Consciousness is also a vexing problem for naturalism. If, as one atheist put it, “Our brains secrete thought like our liver secretes bile,” then how is it that we all have unique conscious experiences? How is it that humans have the very personal experiences of awareness, focus, attention, recollection, thought, the experience of redness, pain, pleasure, and other such uniquely first-person experiences? If such experiences are simply chemicals coursing through our brain, then how is it that we have such unity of thought? What is the locus of the billions of chemical interactions coursing through our skulls?

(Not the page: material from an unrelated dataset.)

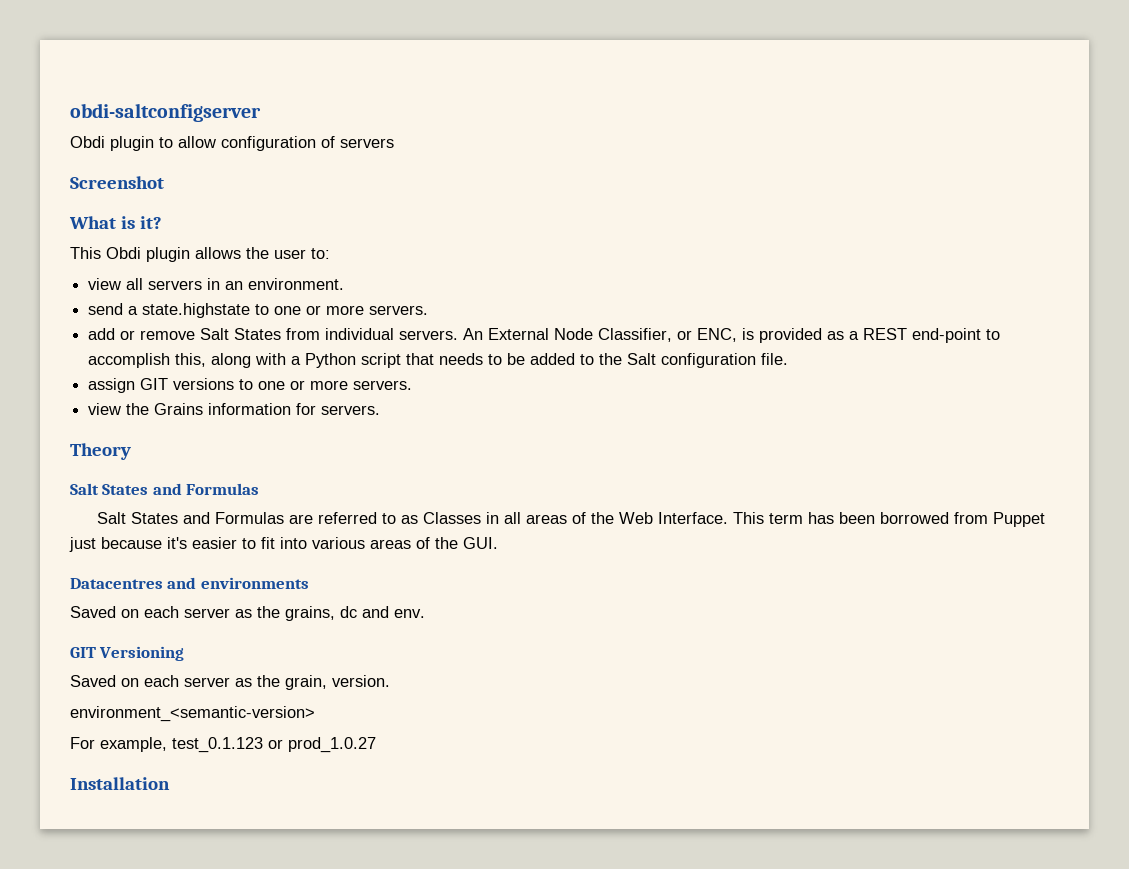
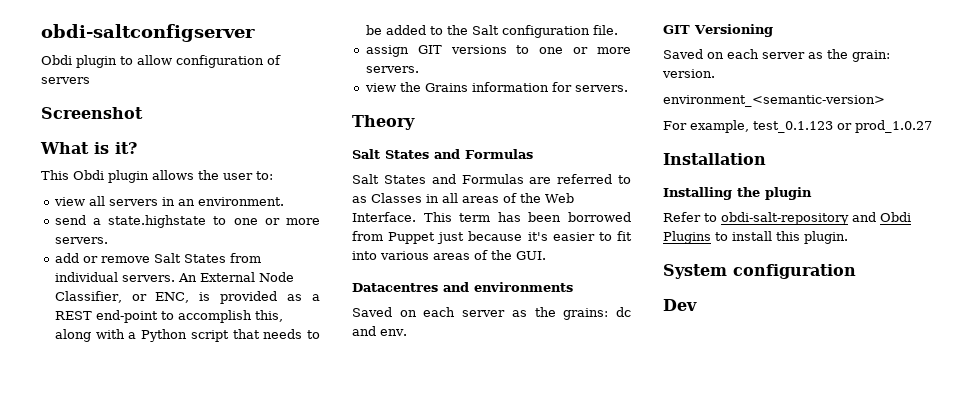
[285,606,335,621] grains, -> [563,308,609,320] grains:
[285,675,327,690] grain, -> [852,50,890,62] grain:
(170, 783) none -> [663,187,812,200] [663,212,911,225] [663,231,848,244] [663,264,856,279] [663,299,697,311] // Installing the plugin // Refer to obdi-salt-repository and Obdi Plugins to install this plugin. // System configuration // Dev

If these chemicals are constantly working, then why is it that we ever become unconscious? And how is it that we can be conscious of dreams, something that occurs while our bodies are unconscious? Why is it that chemistry alone has failed to solve the mental problems of millions of suffering people? If man has no soul to explain consciousness, consciousness becomes inexplicable.

Perhaps the most difficult problem for naturalists to solve is the existence of human freedom. Each one of us has the unique personal experience that we are fundamentally in control of our own lives. We may make decisions for good or ill, but they are our decisions— decisions that we have individually chosen and accepted. If the Naturalist Worldview is correct, then humans (and all of their component parts: limbs, organs, cells, atoms, etc.) are nothing more than a complicated collection of matter in motion, not unlike a massive chain of dominoes that operates upon the fundamental law of cause and effect. That is to say that the Universe itself is simply a closed system of cause and effect, and our various component parts are simply acting as dominoes in that closed system. Once the first one fell, nothing could impede the eventual fall of the last. If our bodies are all that exist, and we operate upon such laws, then humans are no more free than the atoms fusing at the core of the Sun.

Ultimately, the Naturalist Worldview holds no basis for criticizing or even objecting to the beliefs of Christians, because it holds no basis for concluding that the beliefs of the Christians have been produced by anything but naturalistic processes. The very processes they claim are solely responsible for the existence of the Universe are the very processes that brought about Christianity itself. How can one criticize that which naturally must occur? I may not like the fact that a rock is in my driveway, but I cannot say that it is immoral. Naturalism stands in exactly this predicament. Consequently, humanity has full autonomy to pursue spiritual claims without worry that one is not being scientifically honest.